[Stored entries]
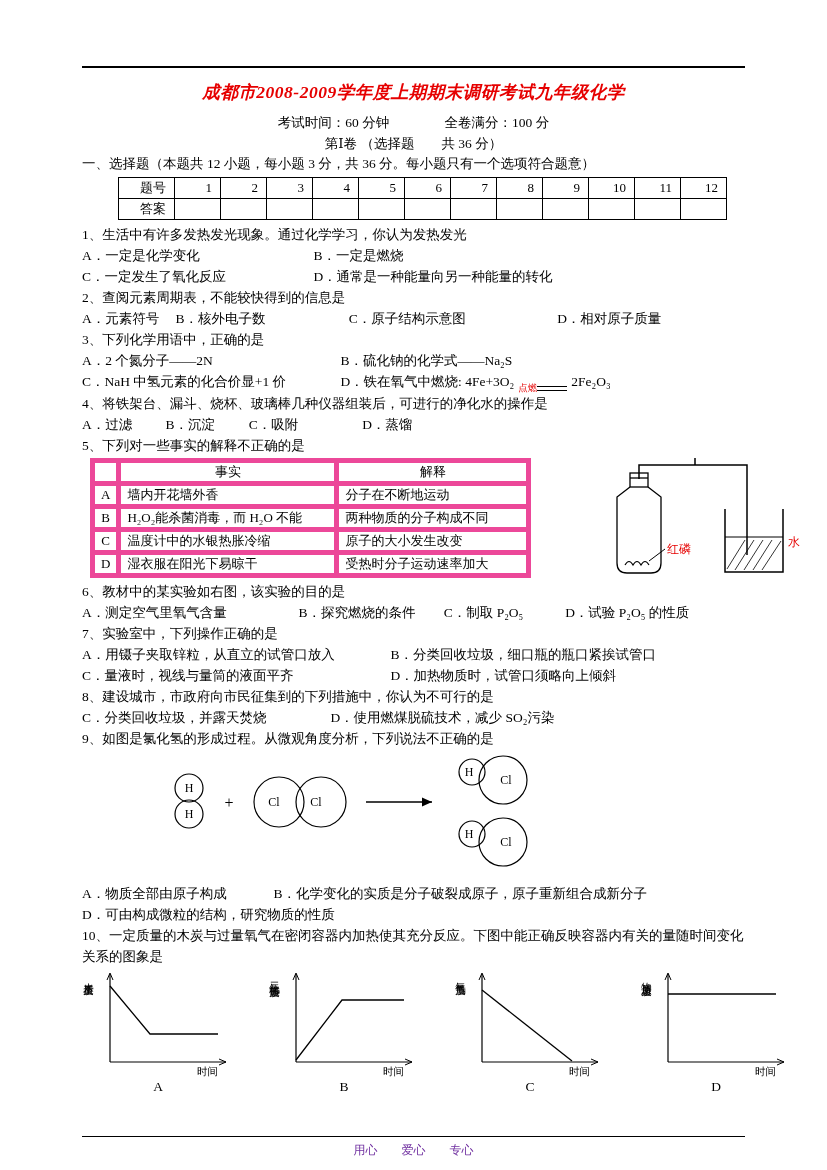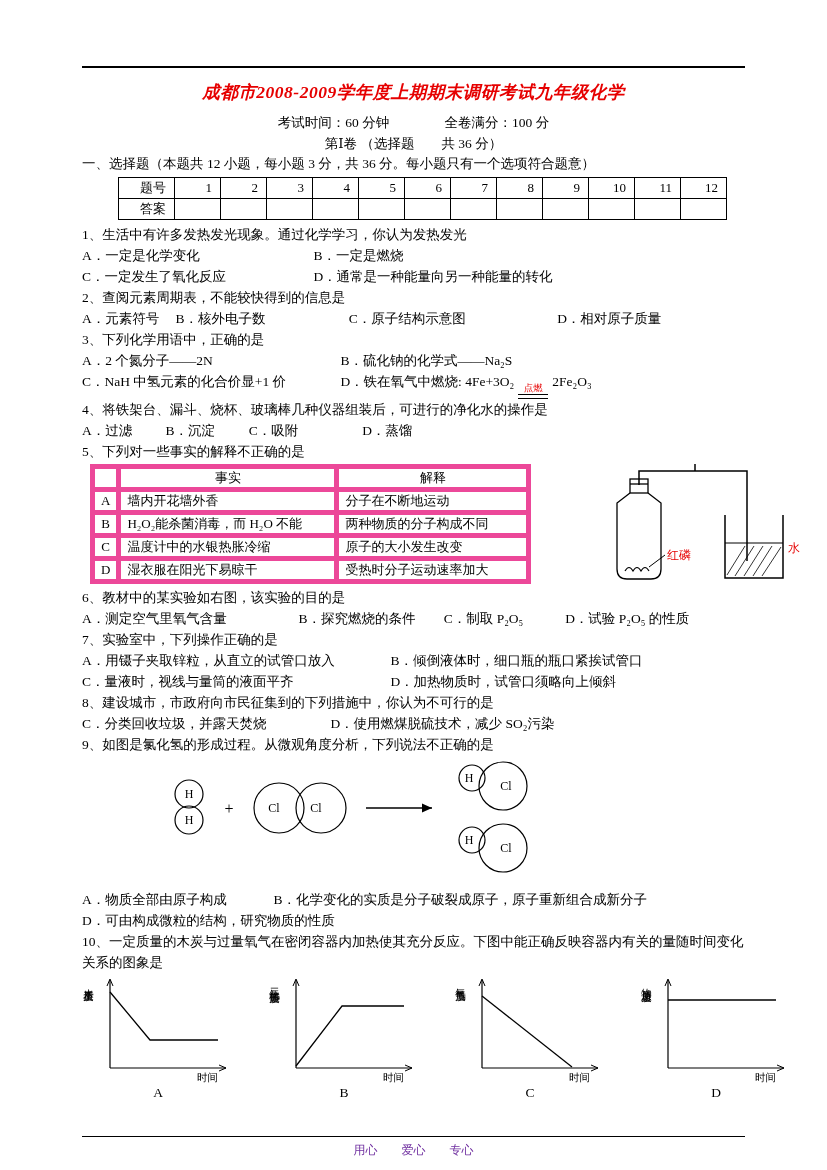"点燃" .ceq { flex-direction: column -> row }
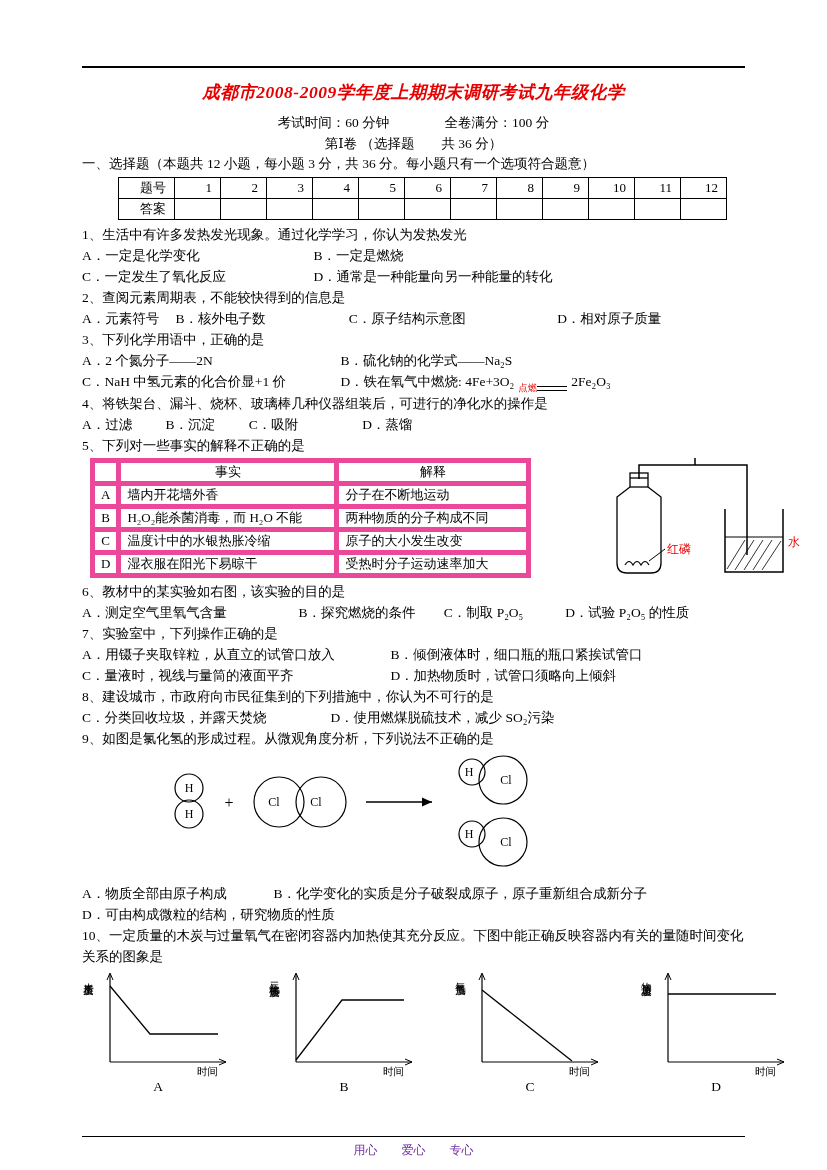"B．倾倒液体时，细口瓶的瓶口紧挨试管口" span { text: 倾倒液体时 -> 分类回收垃圾 }
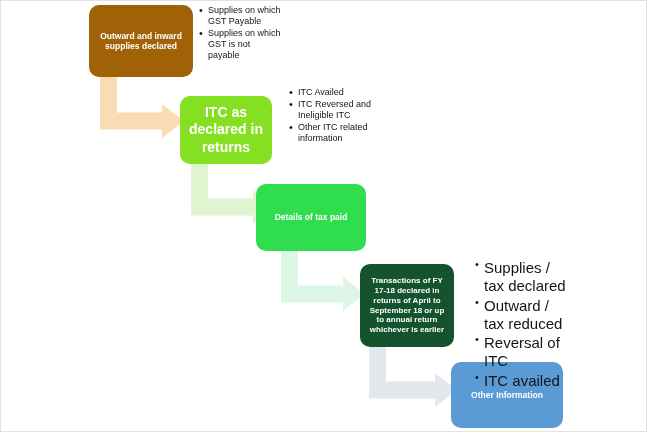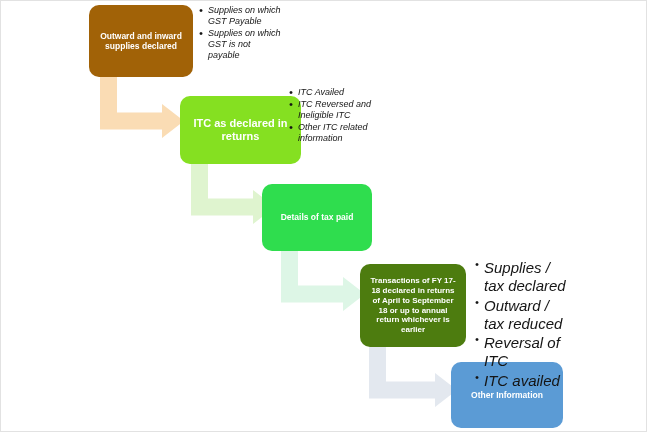"Supplies on which GST Payable" .bullets li { font-style: italic -> none }
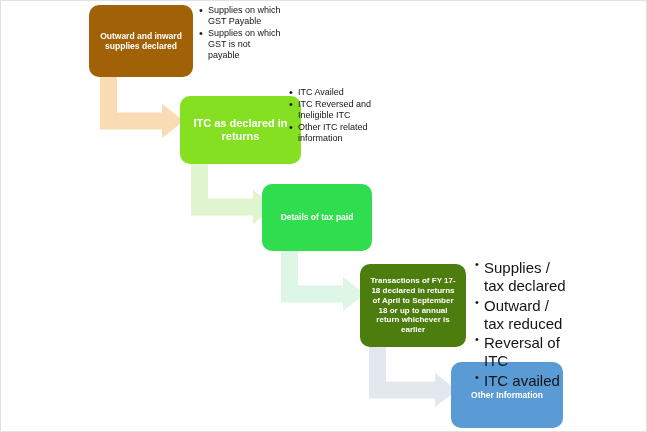"ITC as declared in returns" div.node { font-size: 11px -> 14px; width: 121px -> 92px }
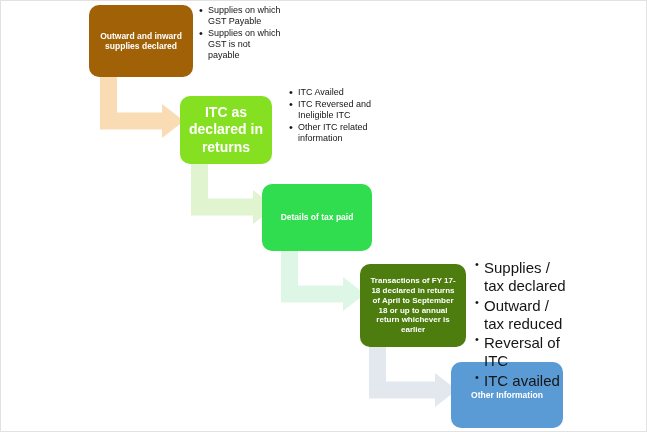"Details of tax paid" div.node { left: 261px -> 255px }
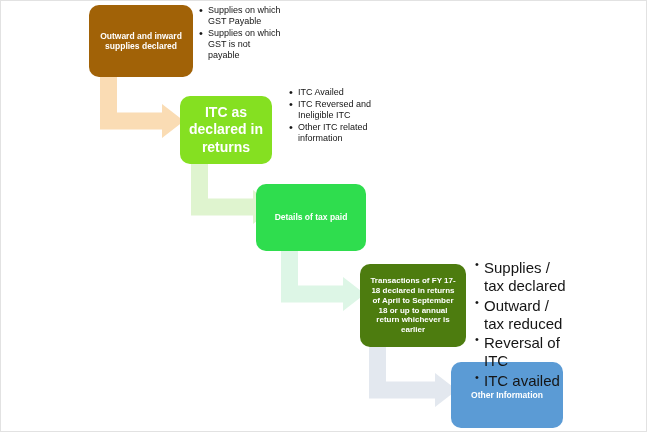"Transactions of FY 17-18 declared" div.node { background: #4d7c0f -> #14532d; width: 106px -> 94px }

→ How to complete this task
Be exact. Write out all the entries and omit the pictures.

→ Result
"点燃" .ceq { flex-direction: column -> row }
"B．倾倒液体时，细口瓶的瓶口紧挨试管口" span { text: 倾倒液体时 -> 分类回收垃圾 }
"Supplies on which GST Payable" .bullets li { font-style: italic -> none }
"ITC as declared in returns" div.node { font-size: 11px -> 14px; width: 121px -> 92px }
"Details of tax paid" div.node { left: 261px -> 255px }
"Transactions of FY 17-18 declared" div.node { background: #4d7c0f -> #14532d; width: 106px -> 94px }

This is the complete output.